Keynote Speakers
Prof. Evrim Acar Ataman
Simula Metropolitan Center for Digital Engineering
Extracting Insights from Complex Data: (Coupled) Tensor Factorizations & Applications
There is an emerging need to jointly analyze data sets collected from different sources in order to extract insights about complex systems such as the human brain or human metabolome. For instance, joint analysis of omics data (e.g., metabolomics, microbiome, genomics) holds the promise to improve our understanding of the human metabolism and facilitate precision health. Such data sets are heterogeneous – they are a collection of static and dynamic data sets. Dynamic data can often be arranged as a higher-order tensor (e.g., subjects by metabolites by time) while static data can be represented as a matrix. Tensor factorizations have been successfully used to reveal the underlying patterns in higher-order tensors, and extended to joint analysis of multimodal data through coupled matrix/tensor factorizations (CMTF). However, joint analysis of heterogeneous data sets still has many challenges, especially when the goal is to capture the underlying patterns. In this talk, we discuss CMTF models for temporal and multimodal data mining. We focus on a flexible, accurate and computationally efficient modelling and algorithmic framework that facilitates the use of a variety of constraints, loss functions and couplings with linear transformations when fitting CMTF models. Through various applications, we discuss the advantages and limitations of available CMTF methods.
Prof. Bettina Grün
Vienna University of Economics and Business
Clustering Data Using Bayesian Mixture Models
Cluster analysis aims a grouping objects and is a main task in exploratory data analysis, statistical data analysis and machine learning. Model-based approaches have the advantage that model specification and selection are performed within a principled statistical framework, facilitating interpretation, improving validation and including uncertainty quantification. Pursuing a Bayesian approach allows the specification of suitable priors which can include a-priori knowledge about the cluster structure to be detected as well as regularizing the likelihood.

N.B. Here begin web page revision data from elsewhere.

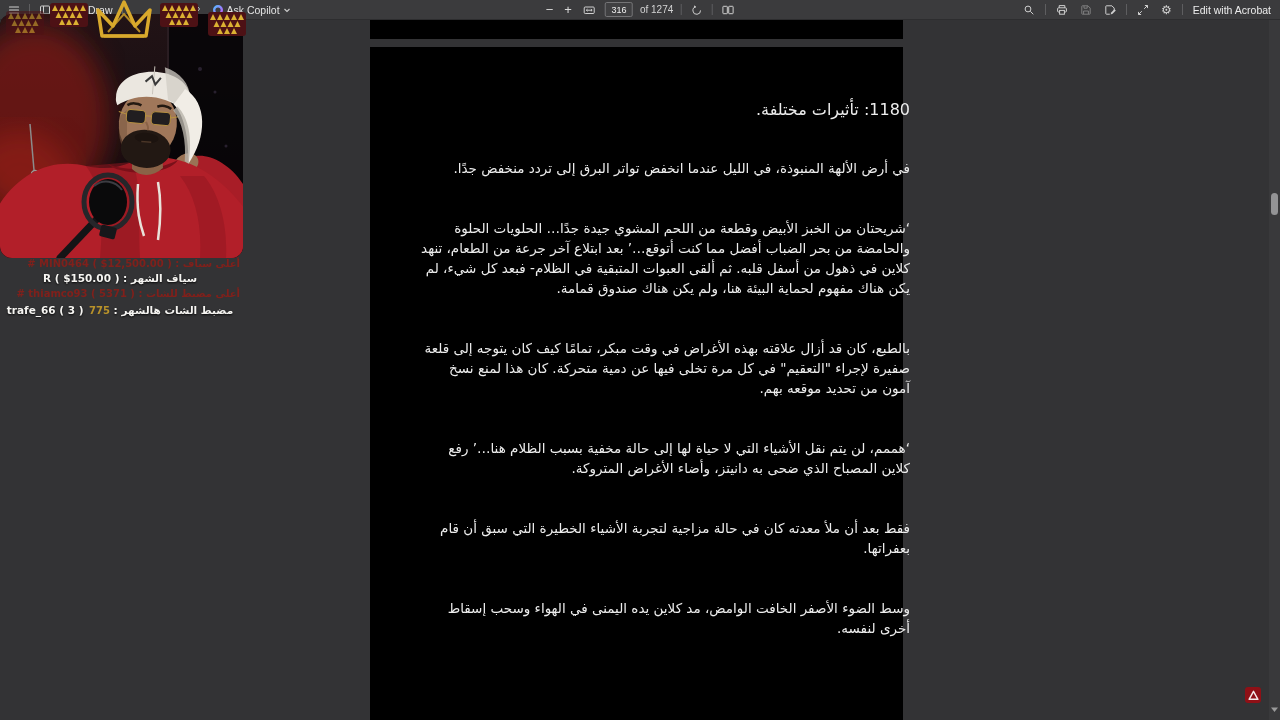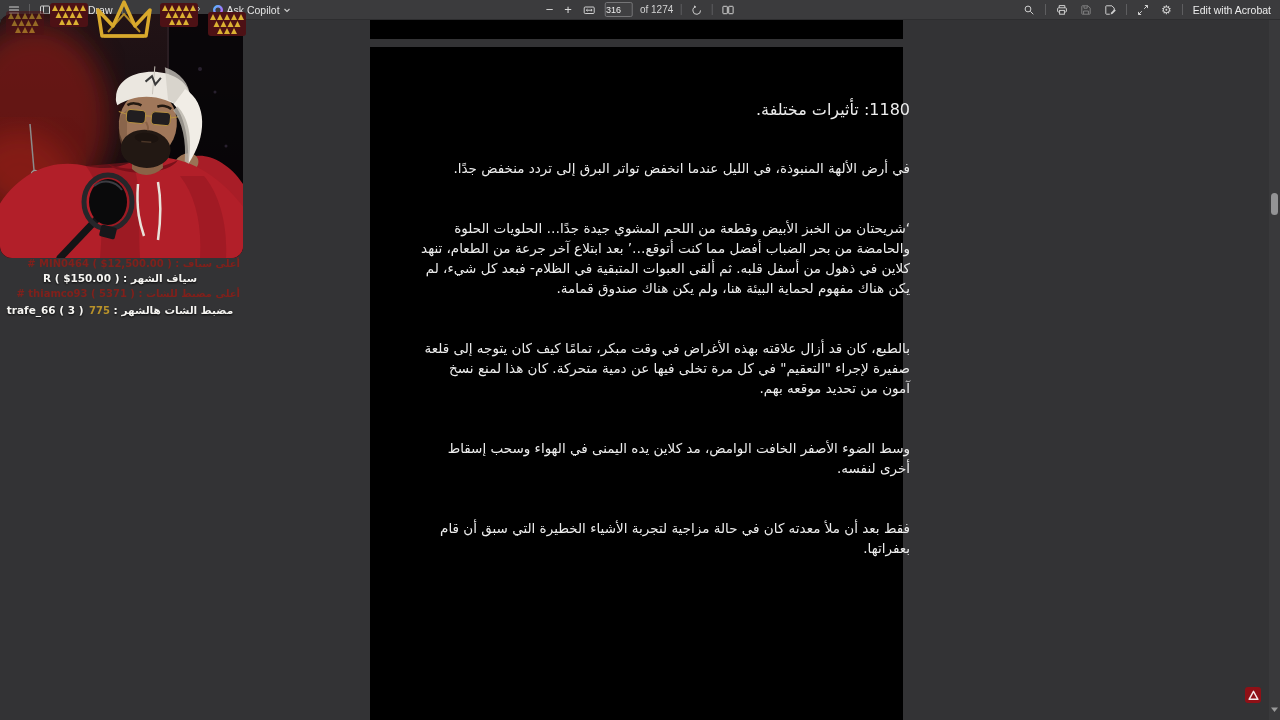--- a/index.html
+++ b/index.html
@@ -12,21 +12,21 @@
   .tb-group{position:absolute;top:0;height:19px;display:flex;align-items:center;}
   .tb-left{left:6px;gap:7px;}
   .tb-center{left:50%;transform:translateX(-50%);gap:7px;}
   .tb-right{right:7px;gap:8px;}
   .tbtn{display:flex;align-items:center;gap:3px;background:none;border:none;padding:0 2px;
         color:#e3e3e3;font-size:10.5px;font-family:"Liberation Sans",sans-serif;cursor:default;height:19px;}
   .tbtn svg{display:block;}
   .sep{width:1px;height:11px;background:#5e5e60;}
   .zoomtxt{color:#dadada;font-size:13px;line-height:13px;}
   .pagebox{width:26px;height:13px;background:#404042;border:1px solid #757577;border-radius:2px;
-           color:#efefef;font-size:9px;text-align:left;padding:0;font-family:"Liberation Sans",sans-serif;}
+           color:#efefef;font-size:9px;text-align:center;padding:0;font-family:"Liberation Sans",sans-serif;}
   .oflabel{color:#d3d3d3;font-size:10px;}
   .editlabel{color:#ececec;font-size:10.5px;}
   .gear{font-size:12px;color:#cfcfcf;line-height:12px;}
   .dim{opacity:.45;}
 
   
   .page-prev{position:absolute;left:370px;top:19px;width:533px;height:20px;background:#000;}
   .page-cur{position:absolute;left:370px;top:47px;width:533px;height:673px;background:#000;}
   .pdf-text{position:absolute;left:0;top:0;width:588px;padding:52px 48px 0 48px;box-sizing:border-box;
             direction:rtl;text-align:right;color:#ededed;font-family:"DejaVu Sans",sans-serif;}
@@ -61,22 +61,23 @@
 <div class="stage">
 
   <div class="page-prev"></div>
 
   <div class="page-cur">
     <div class="pdf-text">
       <div class="pdf-heading">1180: تأثيرات مختلفة.</div>
       <p>في أرض الألهة المنبوذة، في الليل عندما انخفض تواتر البرق إلى تردد منخفض جدًا.</p>
       <p>‘شريحتان من الخبز الأبيض وقطعة من اللحم المشوي جيدة جدًا… الحلويات الحلوة والحامضة من بحر الضباب أفضل مما كنت أتوقع…’ بعد ابتلاع آخر جرعة من الطعام، تنهد كلاين في ذهول من أسفل قلبه. ثم ألقى العبوات المتبقية في الظلام- فبعد كل شيء، لم يكن هناك مفهوم لحماية البيئة هنا، ولم يكن هناك صندوق قمامة.</p>
       <p>بالطبع، كان قد أزال علاقته بهذه الأغراض في وقت مبكر، تمامًا كيف كان يتوجه إلى قلعة صفيرة لإجراء "التعقيم" في كل مرة تخلى فيها عن دمية متحركة. كان هذا لمنع نسخ آمون من تحديد موقعه بهم.</p>
+      <p>‘هممم، لن يتم نقل الأشياء التي لا حياة لها إلى حالة مخفية بسبب الظلام هنا…’ رفع كلاين المصباح الذي ضحى به دانيتز، وأضاء الأغراض المتروكة.</p>
+      <p>فقط بعد أن ملأ معدته كان في حالة مزاجية لتجربة الأشياء الخطيرة التي سبق أن قام بعفراتها.</p>
       <p>وسط الضوء الأصفر الخافت الوامض، مد كلاين يده اليمنى في الهواء وسحب إسقاط أخرى لنفسه.</p>
-      <p>فقط بعد أن ملأ معدته كان في حالة مزاجية لتجربة الأشياء الخطيرة التي سبق أن قام بعفراتها.</p>
     </div>
   </div>
 
   <div class="toolbar">
     <div class="tb-group tb-left">
       <button class="tbtn">
         <span>
             <svg width="12" height="12" viewBox="0 0 12 12">
               <path d="M1.5 3h9M1.5 6h9M1.5 9h9" stroke="#cfcfcf" stroke-width="1.2" stroke-linecap="round" fill="none"></path>
             </svg>

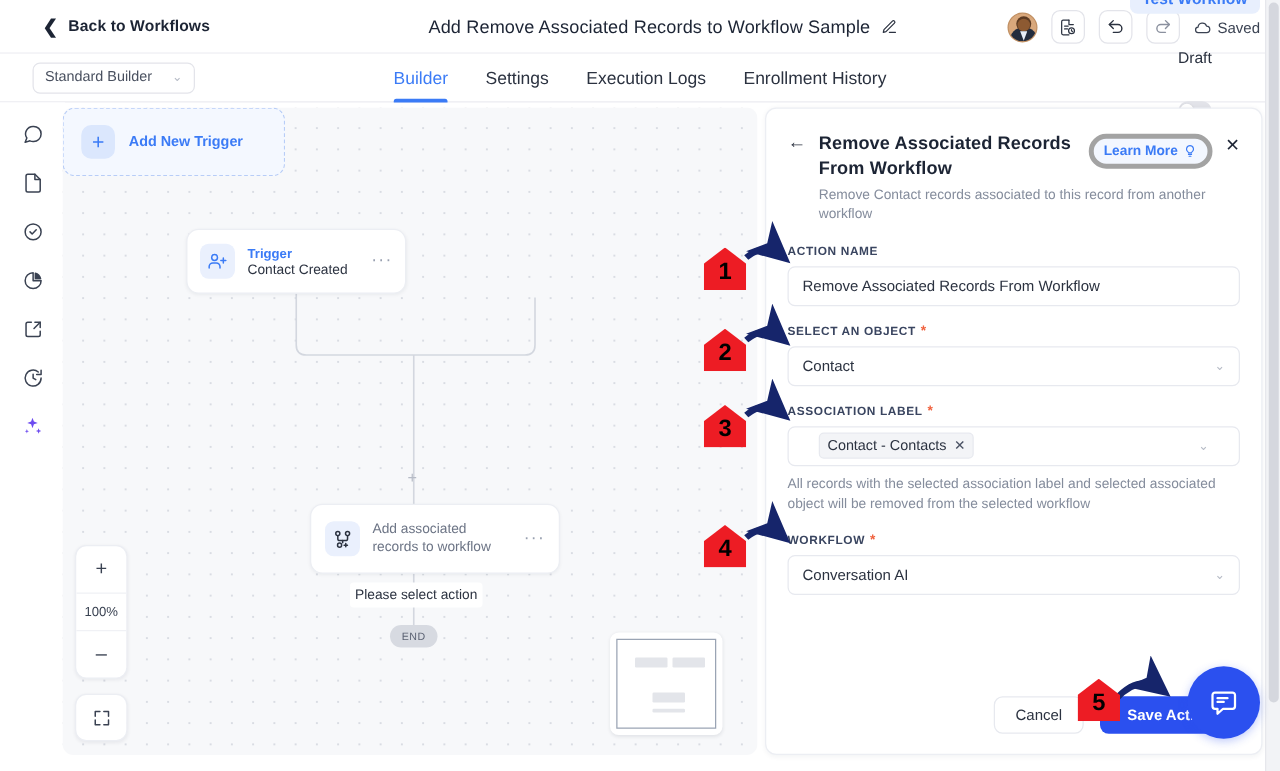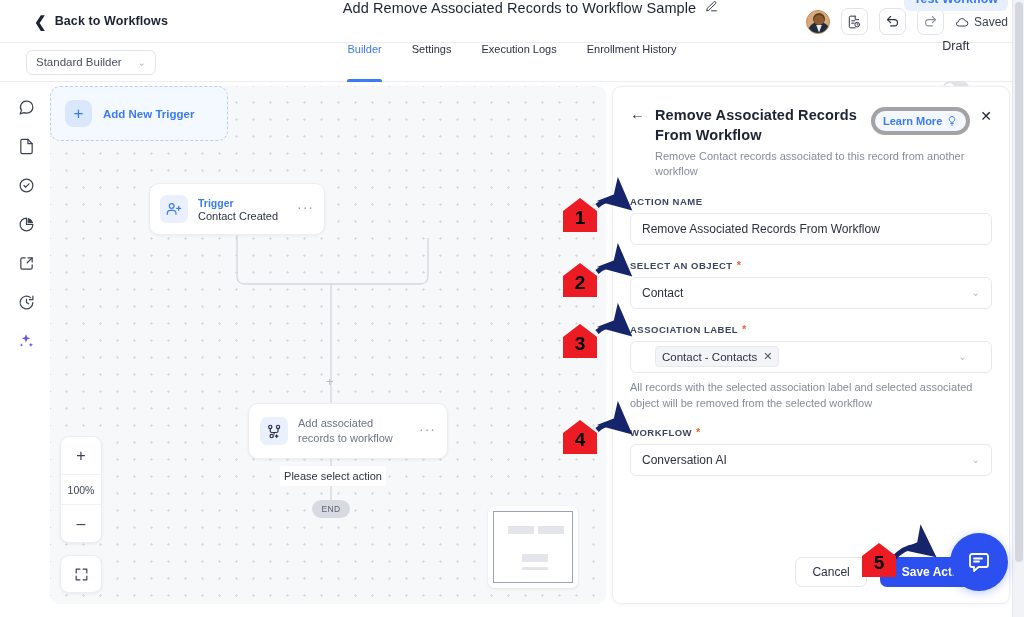--- a/index.html
+++ b/index.html
@@ -18,21 +18,21 @@
     border-bottom:1px solid #ececf1;
   }
   .back-link {
     display:flex; align-items:center; gap:8px;
     margin-left:34px; color:#1c2434; font-size:12.5px; font-weight:700;
     letter-spacing:.1px; cursor:pointer;
   }
   .back-chevron { font-size:15px; font-weight:700; line-height:1; color:#1c2434; }
   .wf-title-wrap {
     position:absolute; left:0; right:0; top:0; height:43px;
-    display:flex; align-items:flex-start; justify-content:center; gap:9px;
+    display:flex; align-items:center; justify-content:center; gap:9px;
     pointer-events:none;
     margin-left:37px;
   }
   .wf-title { font-size:14.5px; color:#1c2434; font-weight:400; letter-spacing:.1px; }
   .pencil-icon { pointer-events:auto; cursor:pointer; display:flex; }
   .top-right {
     position:absolute; right:16px; top:0; height:43px;
     display:flex; align-items:center; gap:11px;
   }
   .avatar {
@@ -57,21 +57,21 @@
     background:#fff; border-bottom:1px solid #ececf1;
     display:flex; align-items:center;
   }
   .builder-select {
     margin-left:26px; width:130px; height:25px;
     border:1px solid #e3e4ea; border-radius:6px; background:#fff;
     display:flex; align-items:center; justify-content:space-between;
     padding:0 9px; font-size:11.5px; color:#49505f; cursor:pointer;
   }
   .tabs { position:absolute; left:0; right:0; display:flex; justify-content:center; gap:30px; height:39px; align-items:center;}
-  .tab { font-size:11px; color:#2b3240; cursor:pointer; position:relative; height:39px; display:flex; align-items:flex-start;}
+  .tab { font-size:14px; color:#2b3240; cursor:pointer; position:relative; height:39px; display:flex; align-items:center;}
   .tab.active { color:#3b7bf6; }
   .tab.active:after {
     content:""; position:absolute; left:0; right:0; bottom:0; height:2.5px;
     background:#3b7bf6; border-radius:2px 2px 0 0;
   }
   .subbar-right { position:absolute; right:16px; display:flex; align-items:center; gap:28px;flex-direction:column; }
   .test-wf {
     background:#e8effd; color:#3b7bf6; font-size:12.5px; font-weight:700;
     padding:5px 10px; border-radius:6px; cursor:pointer;
   }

We will give an overview on recent advances in Bayesian model-based clustering, including prior specifications as well as computational inference tools. Suitable prior specifications need to enable the selection of the number of clusters in the data set as well as appropriate cluster distribution approximation and potentially also variable selection.
Inference methods need to cover approximation methods for the posterior such as MCMC schemes, but also post-processing methods for model selection and model identification.
Prof. Paweł Lula
Krakow University of Ecomonics
Topic identification in analysis of scientific productivity – models, methods, and tools
The identification, modelling and evaluation of research trends should be considered as a very important part of the analysis of scientific achievements. The results of the analysis of research topics are indispensable in: evaluating the course of scientific development, analyzing leading scientific centers, designing and monitoring the implementation of scientific development policies, predicting the most promising directions of scientific developments, managing research units, and assessing interdisciplinarity in research.
In identifying research trends, the most important source of data is textual information in the form of scientific publications or their abstracts. During the initial stage of analysis, it is necessary to choose the appropriate method of representing textual information (frequency matrix, word sequences, embeddings). Then choose the right approach to the model building process (supervised, unsupervised). The next step involves the process of building and evaluating the quality of the model. A positive evaluation of the model justifies its implementation.
The objectives of this presentation are: to present the essential methods of identifying research topics, to conduct an evaluation of discussed algorithms, and to present software tools to implement the topic identification process.
The presentation will include the results of research on the development of research trends in Poland in the area of social sciences.
Prof. Line Clemmensen
Technical University of Denmark
Machine learning in psychiatry with distribution shifts, fairness and explainability in mind
Machine learning (ML) finds many applications within psychiatry using multiple modalities like speech, video, biosensors, and medical health records. ML models developed on open source large datasets can be challenged by distribution shifts and a lack of explainability or fairness for minority groups. We will dive into some of the challenges and look at ways of addressing these concerns going from data representativity and fairness to explainability of models.